In Emilia-Romagna, secondo il rapporto Ervet, al "business verde" lavorano 2.000 imprese e 230.000 addetti per un fatturato totale di oltre 61 miliardi di euro

Quasi 2.000 imprese, circa 230.000 addetti, oltre 61 miliardi di euro di fatturato. Sono solo alcuni dei numeri che emergono nel rapporto "Green Economy in Emilia-Romagna" realizzato da Ervet nell'ambito della convenzione con la Regione Emilia-Romagna, che fotografa sul territorio il fenomeno del "business verde".

I primi risultati dell'indagine sono stati presentati nell'ambito di Ravenna 2010, la terza edizione della manifestazione dedicata alle buone pratiche di utilizzo dell'acqua, delle energie, della gestione dei rifiuti e sulla sostenibilità ambientale.

«Conoscenza, innovazione, ricerca e qualità ambientale saranno il vantaggio competitivo per affrontare le sfide future e sostenere l'uscita dalla crisi. Per essere coerenti con questi obiettivi», ha sottolineato l'assessore regionale alle Attività produttive Gian Carlo Muzzarelli, «gli investimenti della Regione nel 2010 sul versante della "green economy" hanno superato i 95 milioni di euro. Inoltre il nostro impegno prosegue e trova conferma nel supporto e nel finanziamento al sistema della rete dell'Alta tecnologia Regionale e dei 10 Tecnopoli. Insieme a questo il Piano energetico regionale per il triennio 2011-2013 sarà decisivo per trasformare pienamente l'Emilia-Romagna in una regione sempre più verde».

In Emilia-Romagna sono 647 le imprese che operano in mercati ambientali, con 25.000 addetti e oltre 4,5 miliardi di euro di fatturato: tra queste troviamo aziende impegnate nei settori rifiuti e ciclo idrico integrato (ovvero fornitura di acqua, reti fognarie, attività di gestione dei rifiuti), nelle energie rinnovabili, nella mobilità sostenibile, nella rigenerazione e ricostruzione di pneumatici e nella gestione degli orti botanici, dei parchi naturali e del patrimonio naturale. A queste si aggiungono altre 1.345 imprese che lavorano, sia pure parzialmente, in mercati "green": danno lavoro a oltre 200.000 addetti e realizzano un fatturato di quasi 57 miliardi di euro. Fanno parte di questo gruppo aziende agroalimentari che operano con materie prime provenienti da agricoltura biologica e biodinamica, legate alla bioedilizia e all'efficienza energetica, produttrici di tecnologie. Ma anche imprese che possiedono rami di attività in settori core green (rifiuti, energie rinnovabili, gestione ciclo idrico integrato), aziende afferenti il campo della pulizia delle aree pubbliche, della decontaminazione e del disinquinamento dell'ambiente.

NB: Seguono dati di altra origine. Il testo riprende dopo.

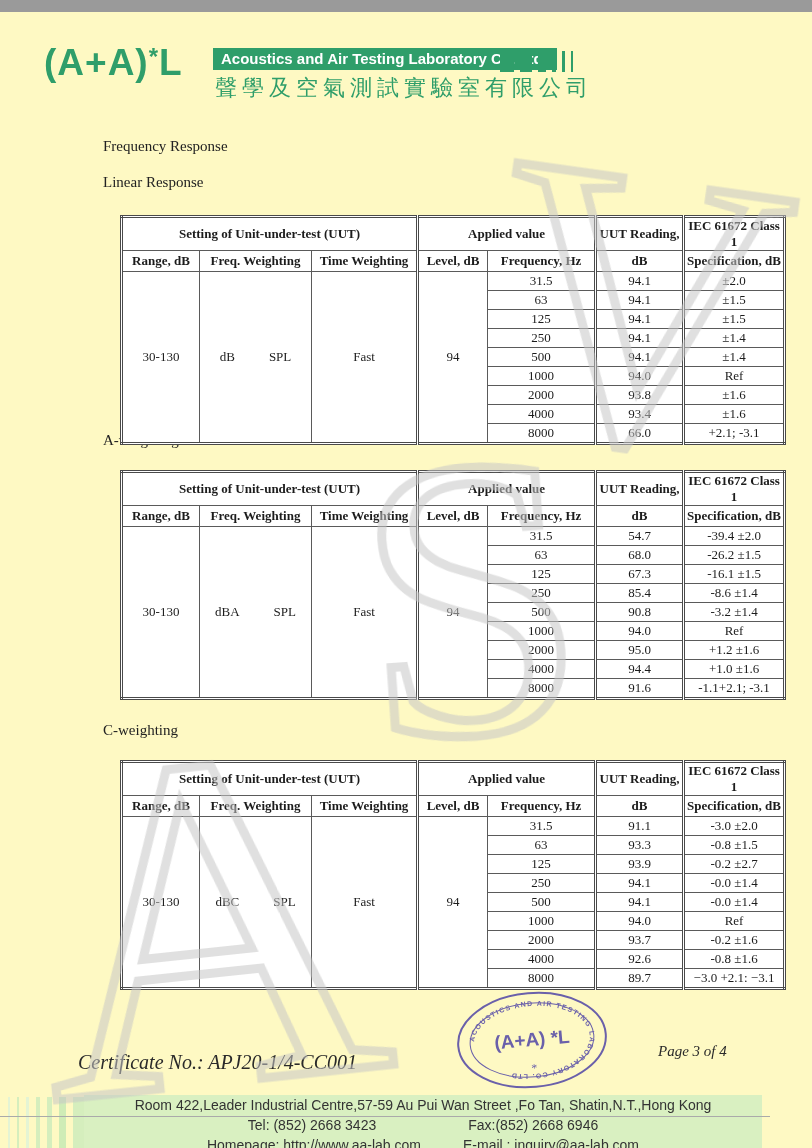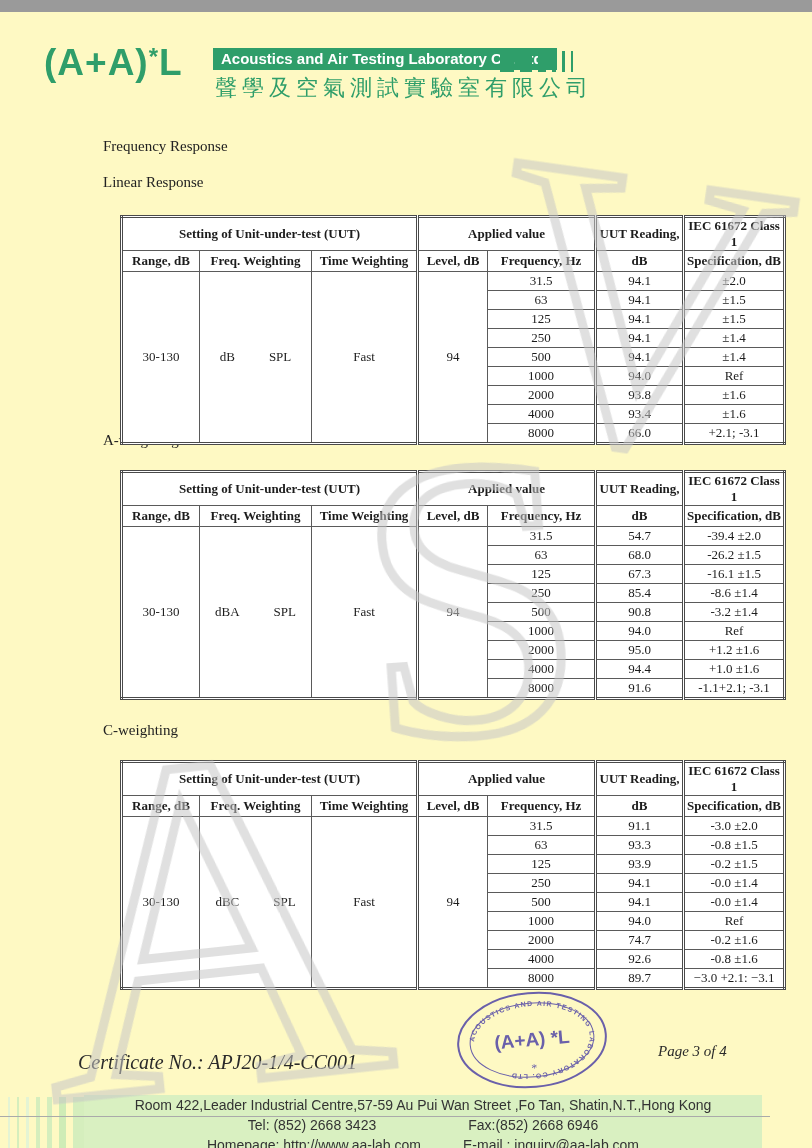--- a/index.html
+++ b/index.html
@@ -276,40 +276,40 @@
             <td class="gs">-3.0 ±2.0</td>
           </tr>
           <tr>
             <td>63</td>
             <td class="gs">93.3</td>
             <td class="gs">-0.8 ±1.5</td>
           </tr>
           <tr>
             <td>125</td>
             <td class="gs">93.9</td>
-            <td class="gs">-0.2 ±1.5</td>
+            <td class="gs">-0.2 ±2.7</td>
           </tr>
           <tr>
             <td>250</td>
             <td class="gs">94.1</td>
             <td class="gs">-0.0 ±1.4</td>
           </tr>
           <tr>
             <td>500</td>
             <td class="gs">94.1</td>
             <td class="gs">-0.0 ±1.4</td>
           </tr>
           <tr>
             <td>1000</td>
             <td class="gs">94.0</td>
             <td class="gs">Ref</td>
           </tr>
           <tr>
             <td>2000</td>
-            <td class="gs">74.7</td>
+            <td class="gs">93.7</td>
             <td class="gs">-0.2 ±1.6</td>
           </tr>
           <tr>
             <td>4000</td>
             <td class="gs">92.6</td>
             <td class="gs">-0.8 ±1.6</td>
           </tr>
           <tr>
             <td>8000</td>
             <td class="gs">89.7</td>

La Regione Emilia-Romagna nel 2010 ha destinato 25,9 milioni di euro alla riqualificazione energetica degli enti pubblici; 64 milioni di euro per le Aree ecologicamente attrezzate (di cui 53 per progetti energetici e 11 per progetti di riqualificazione ambientale); 5 milioni di euro per i progetti di filiera nel campo energetico ambientale.